In 1627 Sir Robert Phillips, member for Somersetshire, in his place in Parliament, thus spoke against the advance of despotism:[95]—
"I read of a custom among the old Romans, that once every year they had a solemn feast for their slaves; at which they had liberty, without exception, to speak what they would, thereby to ease their afflicted minds; which being finished, they severally returned to their former servitude. This may, with some resemblance and distinction, well set forth our present state; where now, after the revolution of some time, and grievous sufferance of many violent oppressions, we have, as those slaves had, a day of liberty of speech; but shall not, I trust, be hereafter slaves, for we are free: yet what new illegal proceedings our estates and persons have suffered under, my heart yearns to think, my tongue falters to utter.
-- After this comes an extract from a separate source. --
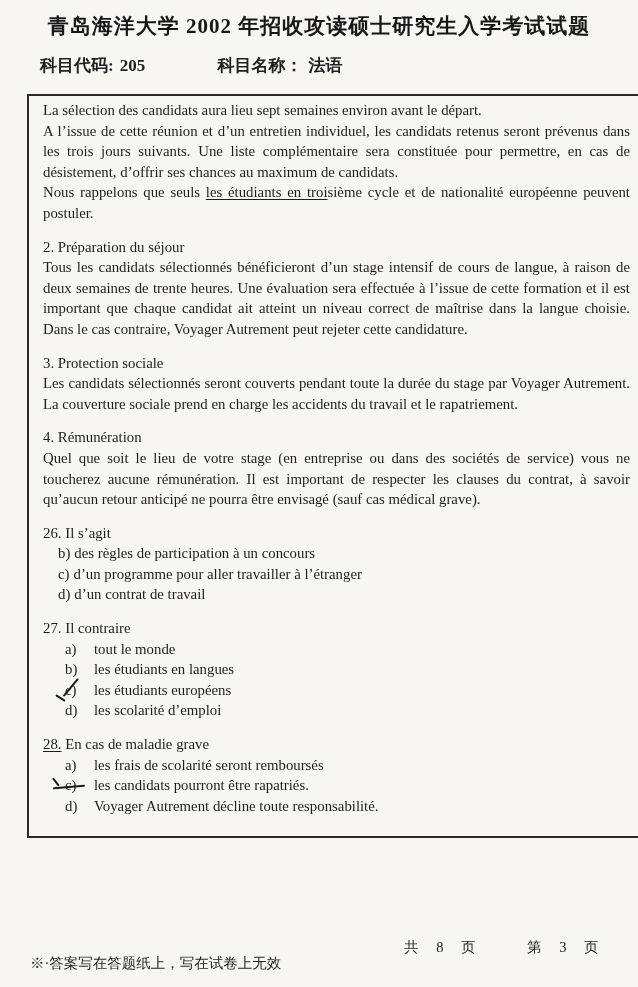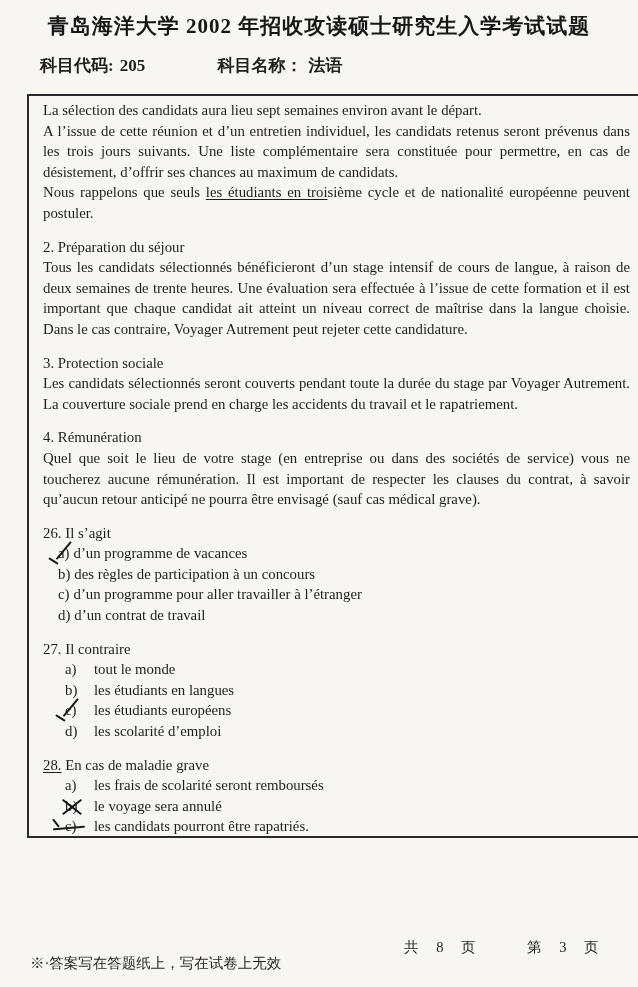"a) d’un programme de vacances" div.option { html: <div><span>a)</span><span>d’un programme de vacances</span></div> -> none }
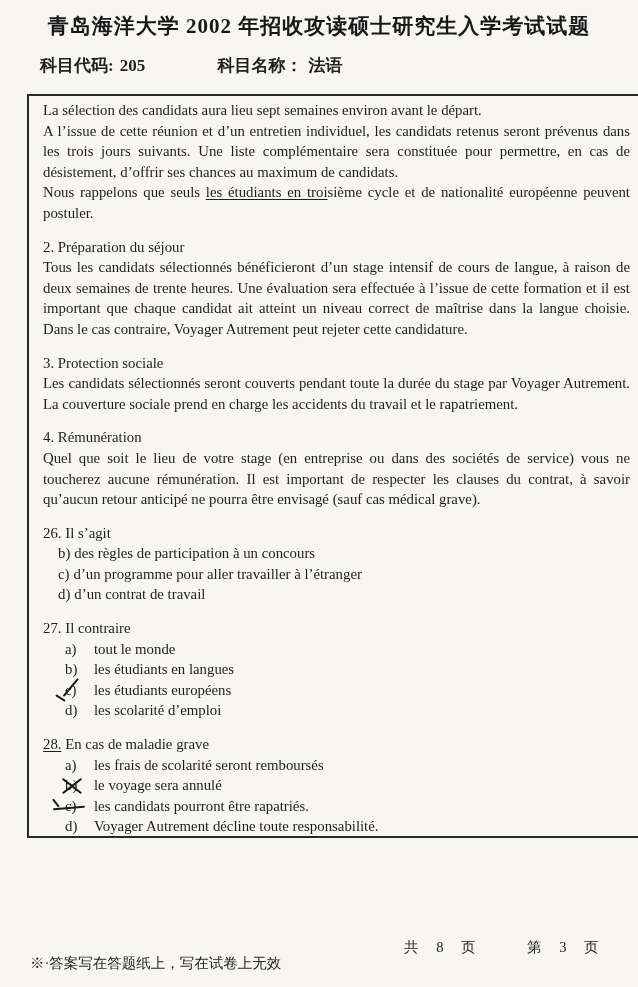"b) le voyage sera annulé" div.option { html: <div><span>b)</span><span>le voyage sera annulé</span></div> -> none }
They have been well represented by divers worthy gentlemen before me; yet one grievance, and the main one, as I conceive, hath not been touched, which is our Religion: religion, Mr. Speaker, made vendible by commission, and men, for pecuniary annual rates, dispensed withal; Judgments of law against our liberty there have been three; each latter stepping forwarder than the former, upon the Rights of the Subject; aiming, in the end, to tread and trample underfoot our law, and that even in the form of law."
"The first was the Judgment of the Postnati, (the Scots,) ... The second was the Judgment upon Impositions, in the Exchequer Court by the barons; which hath been the source and fountain of many bitter waters of affliction unto our merchants." "The third was that fatal late Judgment against the Liberty of the Subject imprisoned by the king, argued and pronounced but by one judge alone." "I can live, although another who has no right be put to live with me; nay, I can live although I pay excises and impositions more than I do; but to have my liberty, which is the soul of my life, taken from me by power; and to have my body pent up in a gaol, without remedy by law, and to be so adjudged: O improvident ancestors! O unwise forefathers! To be so curious in providing for the quiet possession of our lands, and the liberties of Parliament; and to neglect our persons and bodies, and to let them lie in prison, and that durante bene placito, remediless! If this be law, why do we talk of liberties? Why do we trouble ourselves with a dispute about law, franchises, property of goods, and the like? What may any man call his own, if not the Liberty of his Person? I am weary of treading these ways."[96]